Harlem-Kingston Express (Motema, also 2011) was
nominated for a Grammy Award in the Best Reggae Album
category.
Born in Kingston 1944, the young
Alexander took to the 88s as something of a prodigy. One
night at age five he had observed a pianist play “White
Christmas” in his home at a Christmas party. His mother
recalls seeing young Monty playing that same tune with
both hands the very next night. At age eight he took
classical piano lessons but he’d already began loving
the American jazz and Great American songbook pop (Tony
Bennett, Nat “King” Cole) he heard on the radio. As a
teenager, seeing Nat “King” Cole and Louis Armstrong
perform had a major impact upon him. He’d also become
interested in Jamaican music—Alexander would play with
Clue J & His Blues Blasters, substituting for their
regular pianist Aubrey Adams when he became unavailable.

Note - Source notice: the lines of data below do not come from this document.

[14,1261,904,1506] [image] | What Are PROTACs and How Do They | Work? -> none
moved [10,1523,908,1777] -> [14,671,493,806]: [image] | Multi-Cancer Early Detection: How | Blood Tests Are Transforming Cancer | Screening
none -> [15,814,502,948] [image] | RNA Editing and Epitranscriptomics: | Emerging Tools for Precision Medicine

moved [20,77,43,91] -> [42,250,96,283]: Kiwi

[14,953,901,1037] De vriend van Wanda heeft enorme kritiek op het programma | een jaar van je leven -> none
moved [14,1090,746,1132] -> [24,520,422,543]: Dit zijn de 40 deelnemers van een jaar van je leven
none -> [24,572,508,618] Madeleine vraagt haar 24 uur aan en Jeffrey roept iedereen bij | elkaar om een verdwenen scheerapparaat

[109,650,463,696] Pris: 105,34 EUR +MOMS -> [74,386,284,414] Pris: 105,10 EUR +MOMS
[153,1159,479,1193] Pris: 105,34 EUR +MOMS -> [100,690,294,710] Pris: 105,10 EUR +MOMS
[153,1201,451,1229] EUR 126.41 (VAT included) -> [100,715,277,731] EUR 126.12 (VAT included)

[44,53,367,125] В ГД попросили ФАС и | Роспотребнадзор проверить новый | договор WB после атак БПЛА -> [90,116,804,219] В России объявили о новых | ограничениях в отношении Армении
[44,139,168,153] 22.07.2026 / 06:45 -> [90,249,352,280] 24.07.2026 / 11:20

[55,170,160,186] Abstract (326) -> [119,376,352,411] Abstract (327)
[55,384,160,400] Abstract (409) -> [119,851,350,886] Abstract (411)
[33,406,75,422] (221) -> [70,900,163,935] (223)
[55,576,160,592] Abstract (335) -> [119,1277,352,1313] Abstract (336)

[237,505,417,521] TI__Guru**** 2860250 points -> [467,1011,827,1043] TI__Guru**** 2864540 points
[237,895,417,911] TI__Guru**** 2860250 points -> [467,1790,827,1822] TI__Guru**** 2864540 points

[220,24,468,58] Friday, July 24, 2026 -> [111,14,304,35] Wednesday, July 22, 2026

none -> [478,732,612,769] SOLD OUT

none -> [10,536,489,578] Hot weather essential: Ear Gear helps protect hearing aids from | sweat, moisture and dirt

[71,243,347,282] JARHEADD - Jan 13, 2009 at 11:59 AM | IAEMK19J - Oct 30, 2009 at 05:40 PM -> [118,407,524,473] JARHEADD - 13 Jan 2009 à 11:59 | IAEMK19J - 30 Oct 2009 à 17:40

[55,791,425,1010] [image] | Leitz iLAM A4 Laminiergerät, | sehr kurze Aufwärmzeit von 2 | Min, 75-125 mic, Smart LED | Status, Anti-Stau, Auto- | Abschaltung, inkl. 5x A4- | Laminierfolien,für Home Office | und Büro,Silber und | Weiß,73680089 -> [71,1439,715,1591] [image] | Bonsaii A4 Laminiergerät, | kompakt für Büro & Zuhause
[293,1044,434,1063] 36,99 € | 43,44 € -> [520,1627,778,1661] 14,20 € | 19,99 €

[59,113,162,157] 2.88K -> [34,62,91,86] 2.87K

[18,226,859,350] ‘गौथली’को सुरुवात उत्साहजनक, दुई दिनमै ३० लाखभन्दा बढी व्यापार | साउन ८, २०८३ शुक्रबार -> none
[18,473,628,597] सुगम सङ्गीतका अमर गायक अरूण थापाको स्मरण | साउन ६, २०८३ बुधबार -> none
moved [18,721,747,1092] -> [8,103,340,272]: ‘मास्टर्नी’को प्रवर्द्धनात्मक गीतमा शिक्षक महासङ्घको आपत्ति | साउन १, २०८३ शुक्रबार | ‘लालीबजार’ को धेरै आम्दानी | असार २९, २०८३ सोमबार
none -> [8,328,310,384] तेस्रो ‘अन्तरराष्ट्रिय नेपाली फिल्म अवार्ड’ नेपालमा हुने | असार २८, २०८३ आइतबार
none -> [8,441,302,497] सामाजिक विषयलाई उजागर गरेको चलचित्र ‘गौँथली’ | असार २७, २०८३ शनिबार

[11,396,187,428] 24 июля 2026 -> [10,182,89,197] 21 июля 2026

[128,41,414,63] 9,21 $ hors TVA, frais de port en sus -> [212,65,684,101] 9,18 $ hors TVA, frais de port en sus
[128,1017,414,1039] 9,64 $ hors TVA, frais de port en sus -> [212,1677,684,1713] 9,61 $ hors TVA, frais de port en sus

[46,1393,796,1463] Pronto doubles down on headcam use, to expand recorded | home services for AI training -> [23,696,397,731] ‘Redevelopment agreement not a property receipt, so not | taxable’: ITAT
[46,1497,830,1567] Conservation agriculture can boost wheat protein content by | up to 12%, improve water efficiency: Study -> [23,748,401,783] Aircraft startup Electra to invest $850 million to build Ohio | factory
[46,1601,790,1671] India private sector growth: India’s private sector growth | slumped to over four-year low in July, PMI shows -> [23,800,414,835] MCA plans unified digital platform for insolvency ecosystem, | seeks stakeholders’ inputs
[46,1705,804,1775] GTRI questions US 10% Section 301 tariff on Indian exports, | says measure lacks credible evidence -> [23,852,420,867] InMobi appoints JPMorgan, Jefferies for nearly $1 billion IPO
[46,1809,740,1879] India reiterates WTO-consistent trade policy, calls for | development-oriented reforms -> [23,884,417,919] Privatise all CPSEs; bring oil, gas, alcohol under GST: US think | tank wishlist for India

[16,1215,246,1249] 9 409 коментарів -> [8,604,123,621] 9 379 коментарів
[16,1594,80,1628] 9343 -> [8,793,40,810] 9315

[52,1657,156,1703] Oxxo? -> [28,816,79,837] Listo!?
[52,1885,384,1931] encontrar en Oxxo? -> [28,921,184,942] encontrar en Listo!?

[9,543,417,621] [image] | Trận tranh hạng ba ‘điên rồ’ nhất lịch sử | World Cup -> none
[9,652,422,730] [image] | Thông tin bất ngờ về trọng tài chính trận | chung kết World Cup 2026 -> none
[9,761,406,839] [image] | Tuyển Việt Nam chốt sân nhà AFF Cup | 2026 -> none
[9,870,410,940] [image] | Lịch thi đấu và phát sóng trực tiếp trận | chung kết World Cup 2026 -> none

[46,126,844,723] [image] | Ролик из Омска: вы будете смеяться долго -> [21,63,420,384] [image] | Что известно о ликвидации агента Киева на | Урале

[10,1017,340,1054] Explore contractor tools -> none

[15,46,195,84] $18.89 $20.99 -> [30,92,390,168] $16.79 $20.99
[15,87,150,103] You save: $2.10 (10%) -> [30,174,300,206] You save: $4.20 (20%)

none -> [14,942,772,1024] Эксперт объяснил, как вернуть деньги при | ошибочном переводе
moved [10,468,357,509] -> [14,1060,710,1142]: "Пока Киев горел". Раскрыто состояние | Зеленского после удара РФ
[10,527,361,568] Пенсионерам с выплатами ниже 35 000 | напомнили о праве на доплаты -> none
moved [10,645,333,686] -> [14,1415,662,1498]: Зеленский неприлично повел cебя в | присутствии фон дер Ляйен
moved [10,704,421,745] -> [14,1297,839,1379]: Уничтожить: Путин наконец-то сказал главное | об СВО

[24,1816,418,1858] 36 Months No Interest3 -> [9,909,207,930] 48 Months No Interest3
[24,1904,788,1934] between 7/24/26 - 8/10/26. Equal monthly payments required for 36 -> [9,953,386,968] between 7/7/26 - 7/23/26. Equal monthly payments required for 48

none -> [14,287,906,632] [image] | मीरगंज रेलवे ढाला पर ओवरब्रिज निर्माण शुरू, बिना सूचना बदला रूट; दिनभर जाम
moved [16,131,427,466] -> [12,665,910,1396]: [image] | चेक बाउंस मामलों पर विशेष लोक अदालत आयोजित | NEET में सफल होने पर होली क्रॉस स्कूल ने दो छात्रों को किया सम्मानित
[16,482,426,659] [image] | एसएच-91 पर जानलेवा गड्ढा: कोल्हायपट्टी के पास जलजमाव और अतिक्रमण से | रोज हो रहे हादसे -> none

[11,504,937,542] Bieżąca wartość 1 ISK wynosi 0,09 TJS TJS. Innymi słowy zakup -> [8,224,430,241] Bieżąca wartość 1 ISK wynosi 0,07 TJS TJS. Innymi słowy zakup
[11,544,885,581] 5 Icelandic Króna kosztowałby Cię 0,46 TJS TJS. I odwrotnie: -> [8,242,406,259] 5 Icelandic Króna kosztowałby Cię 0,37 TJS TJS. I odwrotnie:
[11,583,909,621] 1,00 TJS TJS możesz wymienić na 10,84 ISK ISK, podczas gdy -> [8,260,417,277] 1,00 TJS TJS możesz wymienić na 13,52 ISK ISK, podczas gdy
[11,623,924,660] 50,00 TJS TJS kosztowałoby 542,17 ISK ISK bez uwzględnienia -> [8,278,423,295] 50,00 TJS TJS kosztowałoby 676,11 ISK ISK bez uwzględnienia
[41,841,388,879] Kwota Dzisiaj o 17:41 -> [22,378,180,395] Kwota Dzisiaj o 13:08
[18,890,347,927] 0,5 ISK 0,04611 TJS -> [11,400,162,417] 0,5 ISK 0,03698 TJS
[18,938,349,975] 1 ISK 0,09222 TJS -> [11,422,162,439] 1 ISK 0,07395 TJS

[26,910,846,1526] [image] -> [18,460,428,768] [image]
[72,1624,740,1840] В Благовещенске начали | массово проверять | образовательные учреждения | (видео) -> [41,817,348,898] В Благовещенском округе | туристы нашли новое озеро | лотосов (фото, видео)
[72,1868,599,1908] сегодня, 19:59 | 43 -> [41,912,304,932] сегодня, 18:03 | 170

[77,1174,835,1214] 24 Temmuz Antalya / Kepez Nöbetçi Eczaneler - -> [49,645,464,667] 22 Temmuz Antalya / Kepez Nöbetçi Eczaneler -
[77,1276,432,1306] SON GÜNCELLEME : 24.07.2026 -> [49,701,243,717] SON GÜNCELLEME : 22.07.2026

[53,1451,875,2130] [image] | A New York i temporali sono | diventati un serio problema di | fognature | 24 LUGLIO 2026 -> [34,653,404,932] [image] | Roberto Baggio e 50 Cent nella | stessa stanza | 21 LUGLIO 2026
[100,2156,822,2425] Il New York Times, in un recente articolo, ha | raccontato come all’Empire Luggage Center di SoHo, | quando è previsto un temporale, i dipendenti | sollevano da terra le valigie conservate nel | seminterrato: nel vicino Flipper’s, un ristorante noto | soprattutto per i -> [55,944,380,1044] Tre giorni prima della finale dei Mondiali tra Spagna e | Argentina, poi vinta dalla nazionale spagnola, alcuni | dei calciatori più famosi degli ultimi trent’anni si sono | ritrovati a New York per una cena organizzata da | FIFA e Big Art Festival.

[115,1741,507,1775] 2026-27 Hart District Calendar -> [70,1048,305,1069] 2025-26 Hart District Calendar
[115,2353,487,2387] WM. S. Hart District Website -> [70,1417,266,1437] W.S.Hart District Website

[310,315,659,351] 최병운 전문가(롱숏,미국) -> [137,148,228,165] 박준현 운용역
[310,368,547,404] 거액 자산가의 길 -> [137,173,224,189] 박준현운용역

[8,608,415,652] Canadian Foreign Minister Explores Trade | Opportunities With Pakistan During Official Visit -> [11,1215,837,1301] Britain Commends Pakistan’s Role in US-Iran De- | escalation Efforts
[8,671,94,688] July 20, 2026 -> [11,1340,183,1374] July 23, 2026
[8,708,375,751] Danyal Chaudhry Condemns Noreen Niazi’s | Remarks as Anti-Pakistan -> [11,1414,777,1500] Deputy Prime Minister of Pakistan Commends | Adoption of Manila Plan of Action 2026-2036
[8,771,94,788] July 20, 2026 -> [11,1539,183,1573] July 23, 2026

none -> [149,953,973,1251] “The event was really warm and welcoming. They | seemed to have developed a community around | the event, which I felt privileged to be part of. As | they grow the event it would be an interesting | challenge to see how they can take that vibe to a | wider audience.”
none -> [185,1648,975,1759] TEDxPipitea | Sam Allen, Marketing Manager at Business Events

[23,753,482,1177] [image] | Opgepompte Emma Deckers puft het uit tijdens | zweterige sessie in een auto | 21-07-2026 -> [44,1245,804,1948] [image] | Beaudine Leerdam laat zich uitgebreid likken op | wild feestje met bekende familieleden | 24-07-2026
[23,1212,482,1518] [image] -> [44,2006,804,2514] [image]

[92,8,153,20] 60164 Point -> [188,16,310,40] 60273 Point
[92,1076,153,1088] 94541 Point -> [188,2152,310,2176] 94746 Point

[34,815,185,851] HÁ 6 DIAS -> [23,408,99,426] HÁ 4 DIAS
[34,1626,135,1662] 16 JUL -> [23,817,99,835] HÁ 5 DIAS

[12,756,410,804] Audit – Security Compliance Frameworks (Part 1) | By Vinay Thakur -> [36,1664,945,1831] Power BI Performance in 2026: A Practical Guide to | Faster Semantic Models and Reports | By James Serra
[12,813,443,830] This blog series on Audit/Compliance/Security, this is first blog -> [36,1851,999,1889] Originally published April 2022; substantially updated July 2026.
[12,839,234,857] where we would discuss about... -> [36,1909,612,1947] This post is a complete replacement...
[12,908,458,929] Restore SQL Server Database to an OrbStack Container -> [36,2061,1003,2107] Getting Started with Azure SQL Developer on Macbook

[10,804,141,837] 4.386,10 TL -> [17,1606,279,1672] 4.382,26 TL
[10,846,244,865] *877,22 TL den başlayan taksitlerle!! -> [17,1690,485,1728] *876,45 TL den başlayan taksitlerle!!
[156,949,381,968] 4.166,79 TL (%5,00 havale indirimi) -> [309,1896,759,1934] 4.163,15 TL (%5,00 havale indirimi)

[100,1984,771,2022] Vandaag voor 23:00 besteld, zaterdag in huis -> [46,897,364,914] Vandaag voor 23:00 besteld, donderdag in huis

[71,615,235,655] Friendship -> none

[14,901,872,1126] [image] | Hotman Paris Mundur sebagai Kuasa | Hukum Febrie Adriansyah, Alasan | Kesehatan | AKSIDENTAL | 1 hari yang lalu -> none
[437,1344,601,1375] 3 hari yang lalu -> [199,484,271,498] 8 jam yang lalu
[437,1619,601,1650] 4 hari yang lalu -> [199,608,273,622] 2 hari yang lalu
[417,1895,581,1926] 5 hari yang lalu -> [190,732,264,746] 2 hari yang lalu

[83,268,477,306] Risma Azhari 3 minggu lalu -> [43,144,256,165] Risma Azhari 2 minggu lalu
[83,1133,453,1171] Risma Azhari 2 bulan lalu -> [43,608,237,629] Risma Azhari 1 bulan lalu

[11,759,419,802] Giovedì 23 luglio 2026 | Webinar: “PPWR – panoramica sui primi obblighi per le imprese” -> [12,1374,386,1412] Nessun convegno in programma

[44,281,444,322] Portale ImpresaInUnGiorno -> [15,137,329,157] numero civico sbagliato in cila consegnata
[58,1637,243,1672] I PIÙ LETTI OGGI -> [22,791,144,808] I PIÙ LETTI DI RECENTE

While few could conceive of it at the time, this band
would prove to be a major watershed in Jamaican music
history, incubating the talents of not only Alexander
but Ernest Ranglin, Rico Rodriguez, and Roland Alphonso,
all who’d go on to become prime movers in Jamaican ska,
rocksteady, and reggae. By the end of 1961, Alexander’s
family relocated to that land of opportunity, the USA,
where he further honed his skills. While playing with
Art Mooney’s orchestra in Las Vegas, he was spotted by a
couple of high rollers, namely Frank Sinatra and
Ermenigildo “Jilly” Rizzo, singer/show business legend
and Sinatra’s pal/aide and New York City club owner,
respectively. Rizzo hired Alexander to be the house
pianist for Jilly’s Saloon, a notorious hang-out for
show biz types, jazz musicians, and assorted other hip
clientele. Not only did he accompany Sinatra when he
performed at Jilly’s, but Alexander met a jazz legend
there that became both a friend and employer, vibes
master Milt Jackson (of the Modern Jazz Quartet, who had
a parallel solo career). Other singers Alexander has
shone behind include Mary Stallings, Ernestine Anderson,
Natalie Cole (who asked Alexander to accompany her on
her tribute album to her father Unforgettable), Tony
Bennett, and Bobby McFerrin. Furthermore, he played with
ace of the bass Ray Brown and trumpet titans Dizzy
Gillespie and Clark Terry. From the 1970s on, Alexander
took the jazz world by storm with a series of
internationally well-received albums on the European MPS
and American Concord and Telarc labels.
Monty
Alexander’s distinctive sound emanates from two
sources—firstly, he’s infused the inspiration of iconic
pianists Oscar Peterson, Nat “King” Cole, Ahmad Jamal,
and Errol Garner with Jamaican sounds past and present.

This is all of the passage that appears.